Voiced speech preprocessing employs waveform interpolation or a harmonic model circuit to smooth a transition region and simplify speech coding. At low bit rates, the speech is coded by a system that maintains a high perceptual quality in the transition region from a voiced (quasi-periodic) portion of the speech signal to an unvoiced (non-periodic) portion of the speech signal. Similarly, the transition region from an unvoiced portion to a voiced portion is conditioned to maintain a high perceptual quality at a low bandwidth. The transition region from one type of voiced region to another type of voiced region is also smoothed. The transition region is smoothed to create a quasi-periodic speech signal.

Description

BACKGROUND OF THE INVENTION
1. Field of the Invention
This invention relates to speech coding, and more particularly, to a system that performs speech pre-processing.
2. Related Art
Speech coding systems often do not operate at low bandwidths. When the bandwidth of a speech coding system is reduced, the perceptual quality of its output, a synthesized speech, is often reduced. In spite of this loss, there is an effort to reduce speech coding bandwidths.
Some speech coding systems perform strict waveform matching using code excited linear prediction (CELP) at low bandwidths such as 4 kbit/s. The waveform matching used by these systems do not always accurately encode and decode speech signals due to the system's limited capacity. This invention provides an efficient speech coding system and a method that modifies an original speech signal in transition areas, and accurately encodes and decodes the modified speech signal to keep the perceptually important features of a speech signal.
SUMMARY
A speech codec includes a classifier and a periodic smoothing circuit. The classifier processes a transition region that separates portions of a speech signal. The periodic smoothing circuit uses at least an interpolated pitch lag and/or a constant pitch lag to smooth the transition region that is represented by a residual signal, a weighted signal, or a portion of an unconditioned speech signal. The pitch track corresponds to the voiced portion of the speech signal.

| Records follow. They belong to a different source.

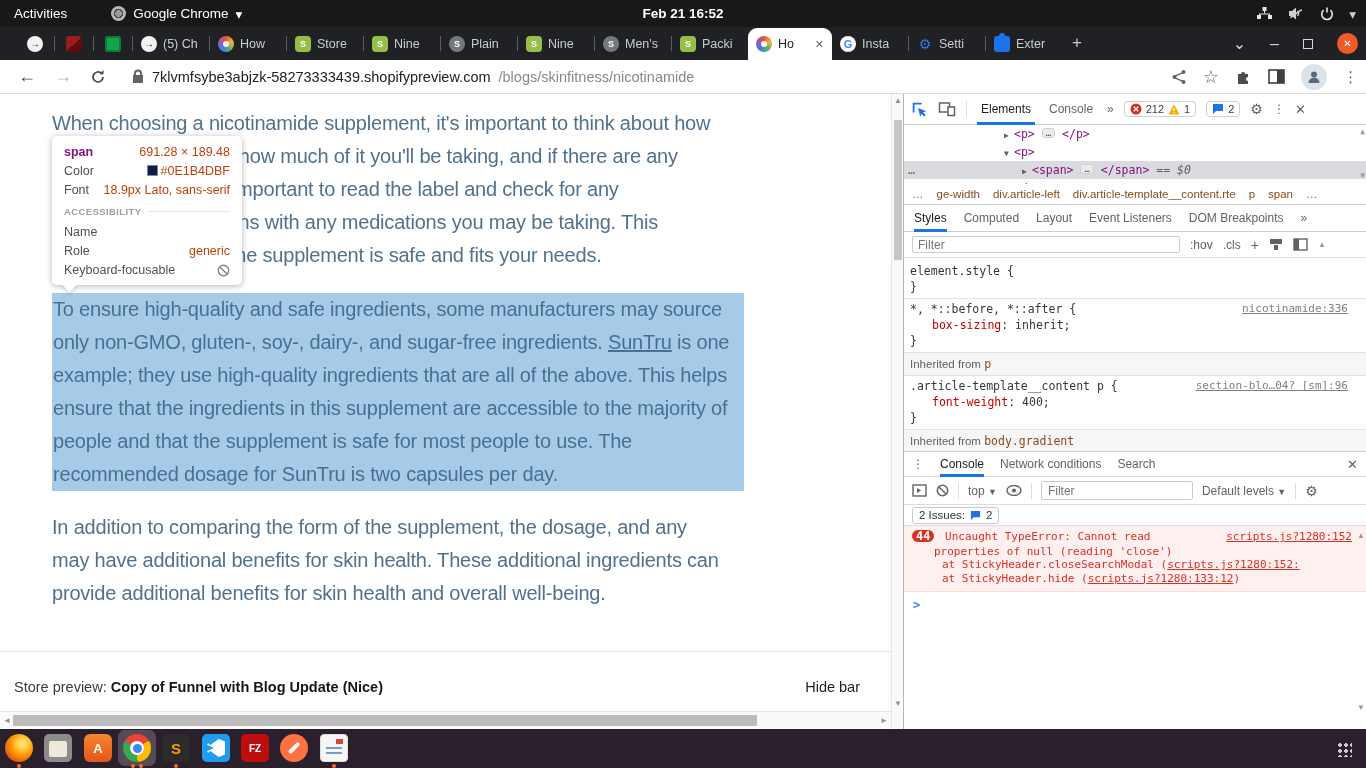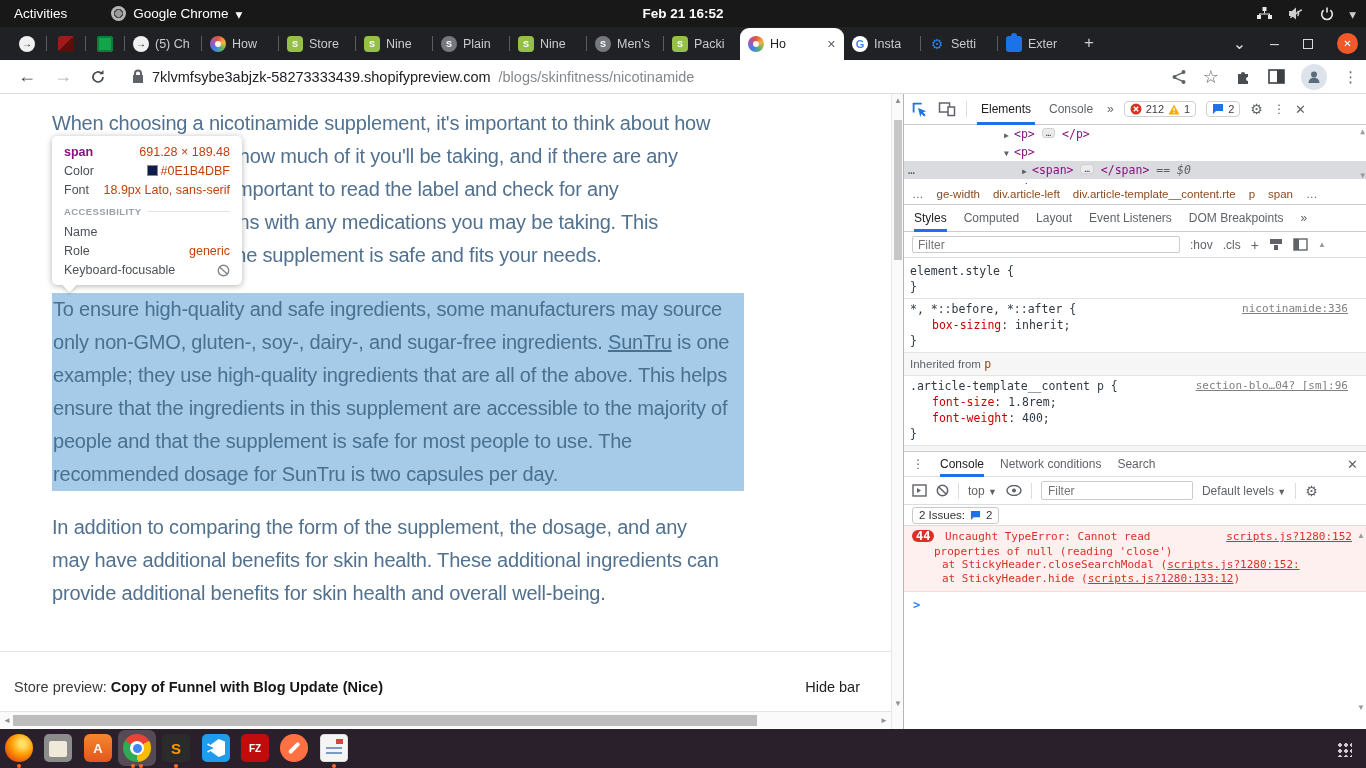"(5) Ch" #tabs { padding-left: 8px -> 16px }
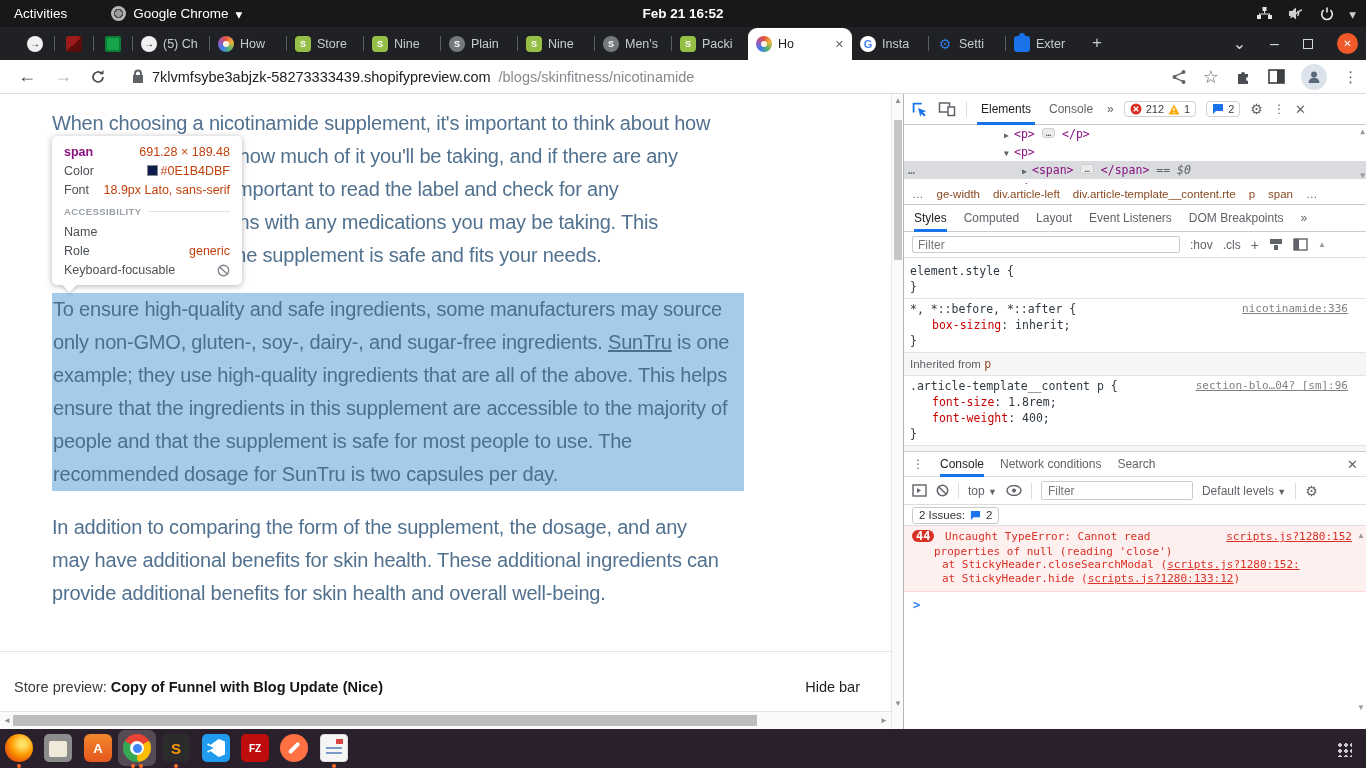"Ho" .tab.active { width: 104px -> 84px }
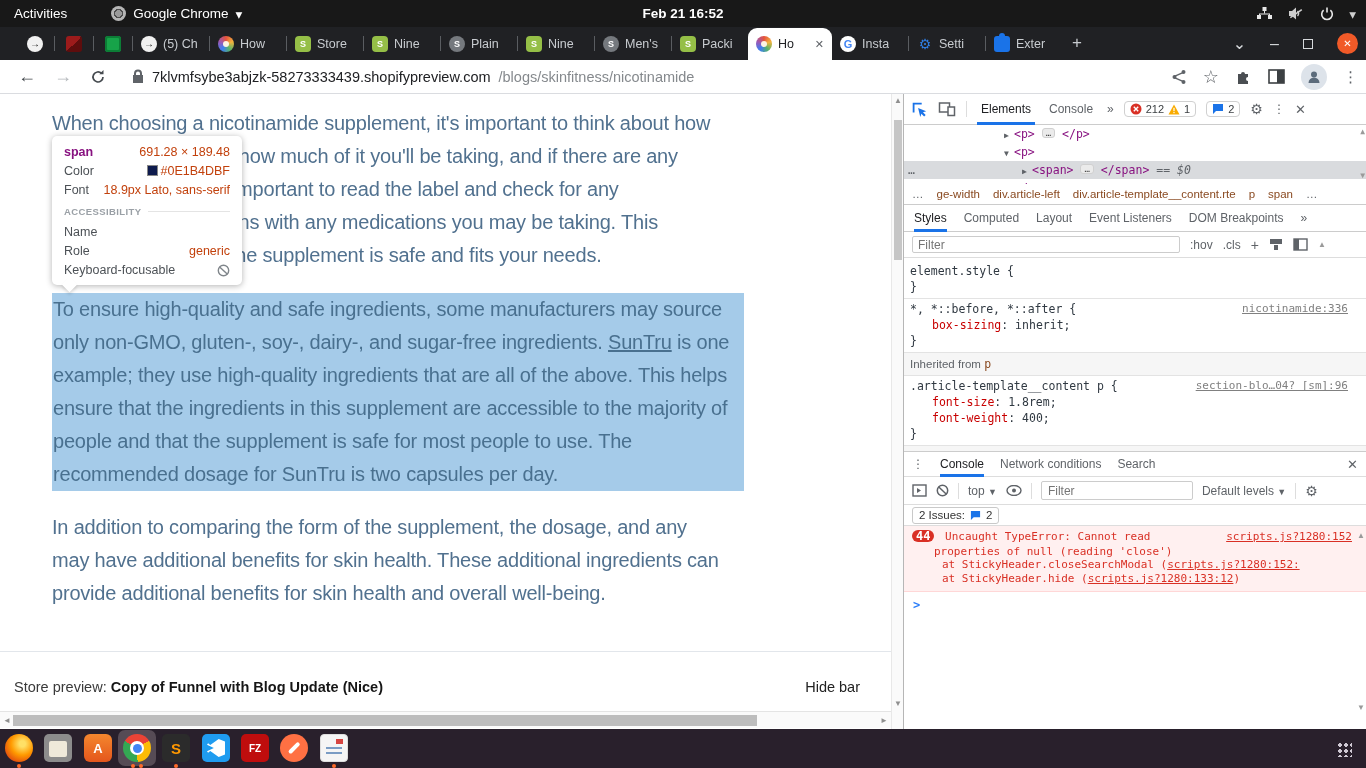"font-size: 1.8rem;" div.propline { html: <div><span>font-size</span><span>: </span><span>1.8rem;</span></div> -> none }
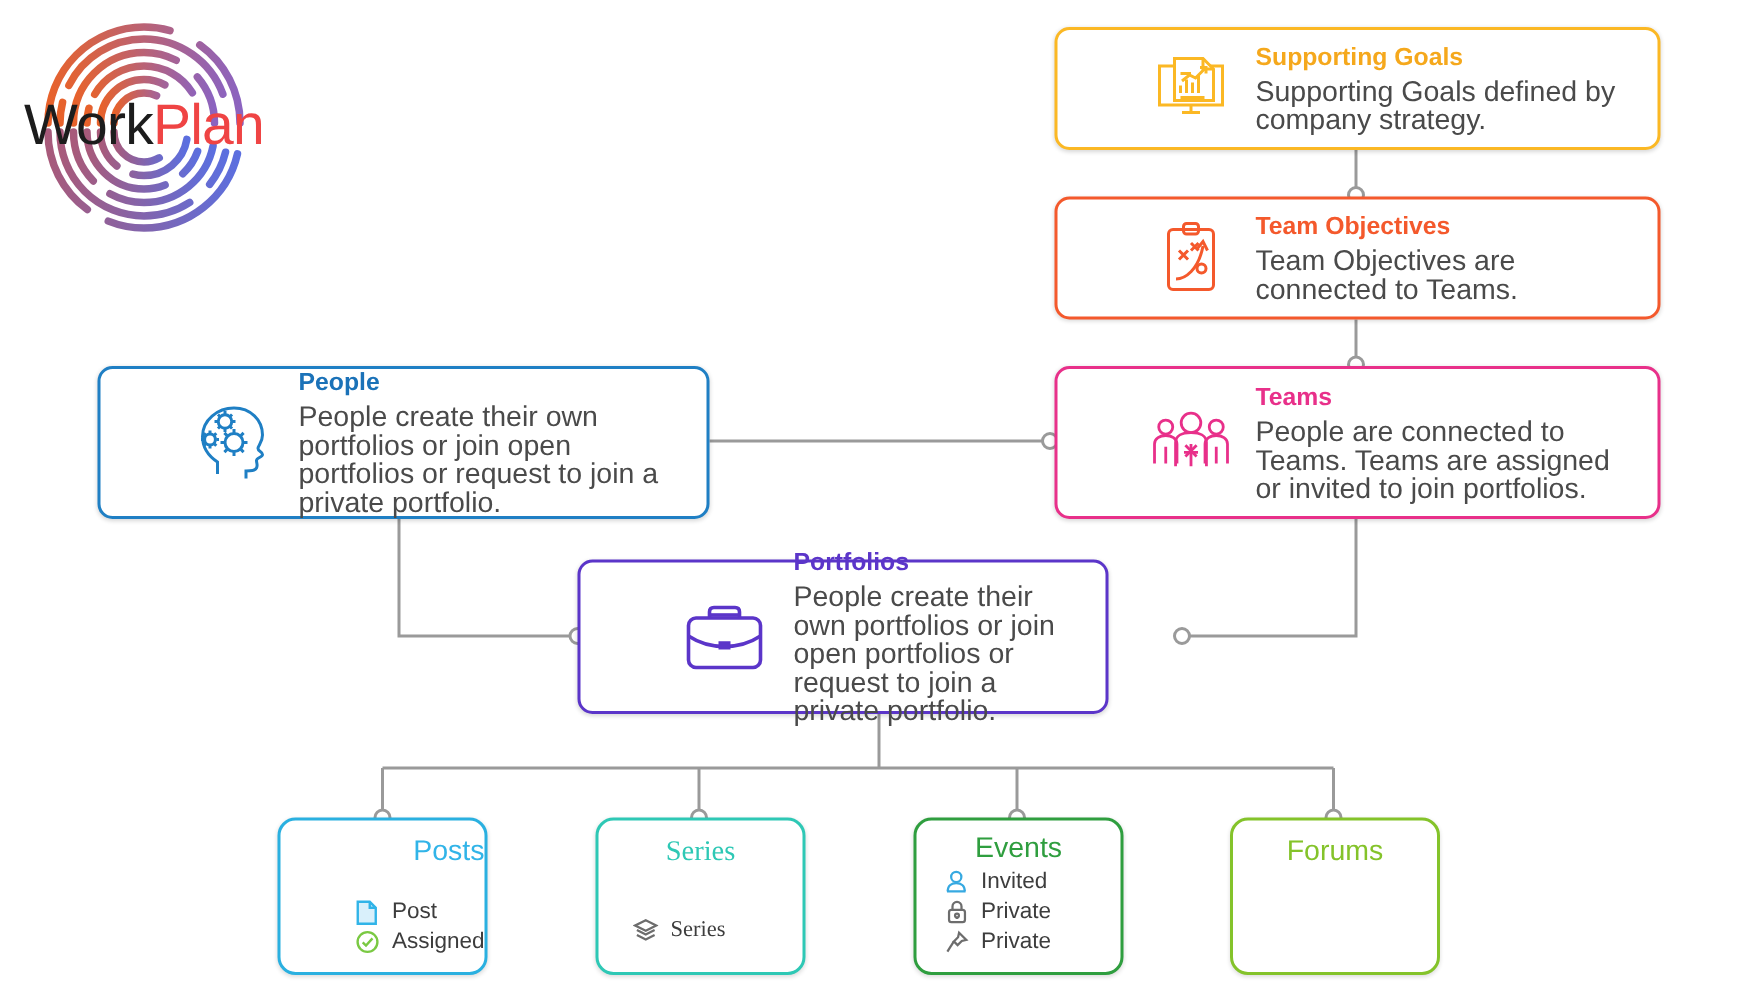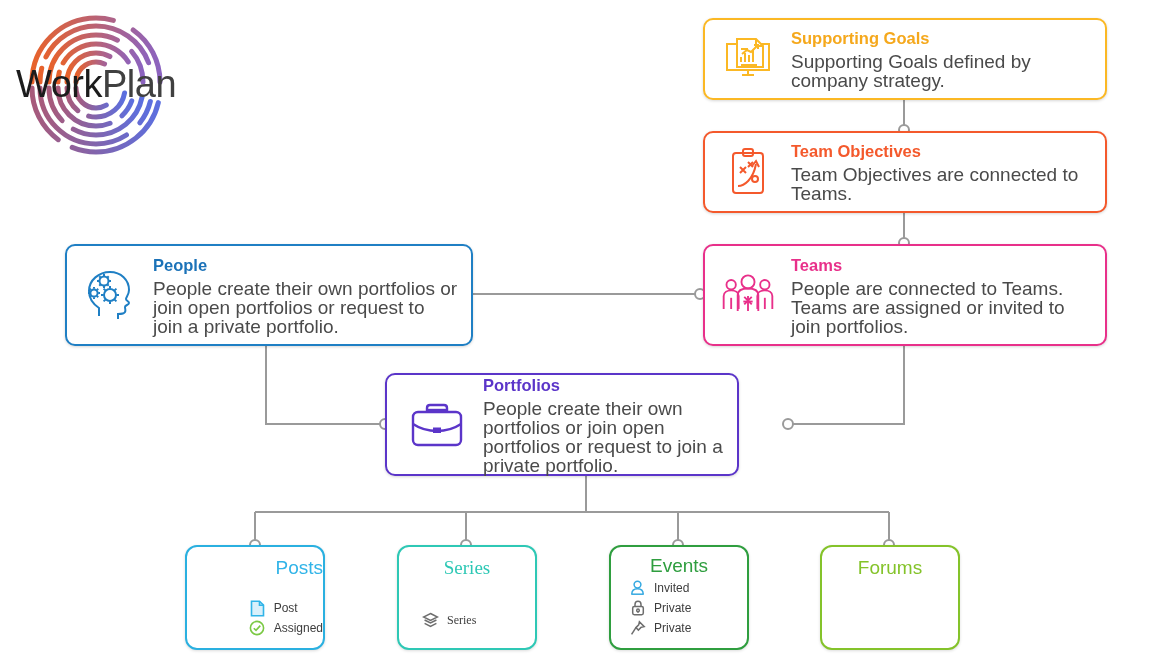"Supporting Goals" .node-inner { margin-left: none -> 46px }
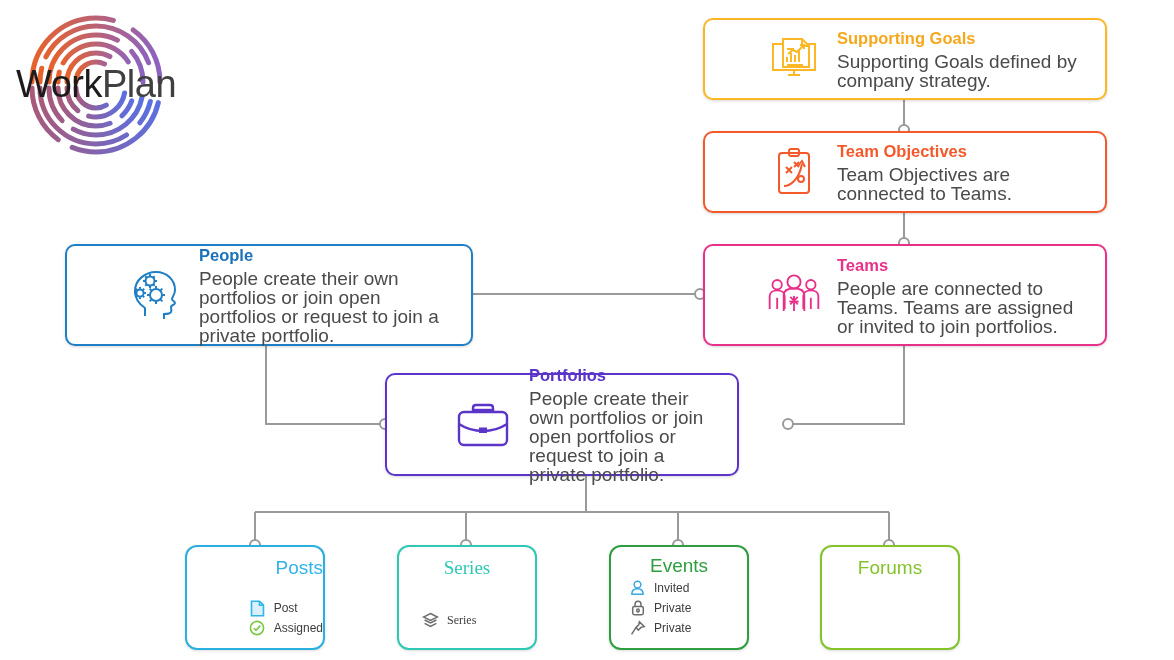"Plan" .logo-plan { color: #404040 -> #ef4444 }
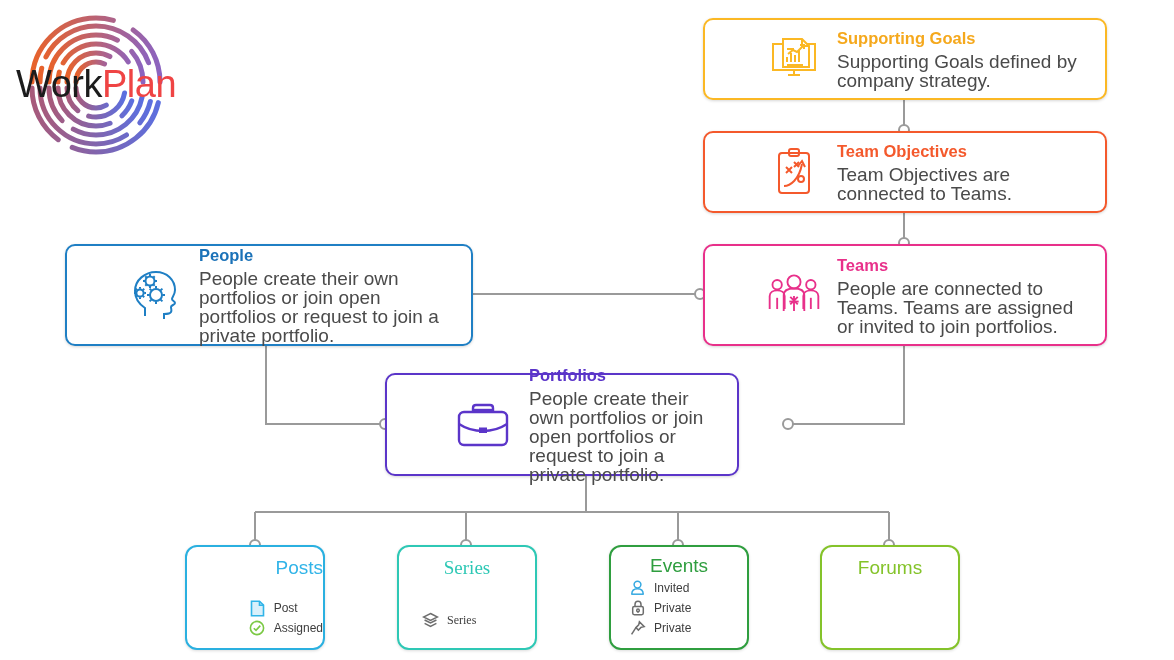"Invited" .leaf-item { font-size: 12px -> 15px }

In one aspect, the periodic smoothing circuit selects either a forward pitch extension or a backward pitch extension to smooth the transition region between two periodic signals. The transition region can extend through multiple frames and may include an unvoiced portion. The periodic smoothing circuit smoothes the transition region between these signals in the time domain using a waveform interpolation circuit, or in the frequency domain using a harmonic circuit. The smoothing may occur when a long term pre-processing circuit or a long term processing circuit fails or when an irregular voiced speech portion is detected.
In another aspect, the periodic smoothing circuit smoothes the transition region between a periodic portion of a speech signal and other portions of that signal. In this aspect, smoothing occurs in the time domain using the waveform interpolation circuit or in the frequency domain using the harmonic circuit. The classifier uses a pitch lag, a linear prediction coefficient, an energy level, a normalized pitch correlation, and/or other parameters to classify the speech signal.
Other systems, methods, features and advantages of the invention will become apparent to one with skill in the art upon examination of the following figures and detailed description. It is intended that all such additional systems, methods, features and advantages be included within this description, be within the scope of the invention, and be protected by the accompanying claims.
BRIEF DESCRIPTION OF THE FIGURES
The components in the figures are not necessarily to scale, emphasis instead being placed upon illustrating the principles of the invention. Moreover, in the figures, like reference numerals designate corresponding parts throughout the different views.
FIG. 1 illustrates a speech coding system.
FIG. 2 illustrates a second speech coding system.
FIG. 3 illustrates a speech codec.
FIG. 4 illustrates an unvoiced to voiced speech signal onset transition region.
FIG. 5 illustrates a voiced to unvoiced speech signal offset transition region.
FIG. 6 illustrates a first voice to a second voice speech signal transition region.
FIG. 7 illustrates a first voice to a second voice speech signal transition region.
FIG. 8 illustrates a periodic/smoothing method.
FIG. 9 illustrates a second periodic/smoothing method.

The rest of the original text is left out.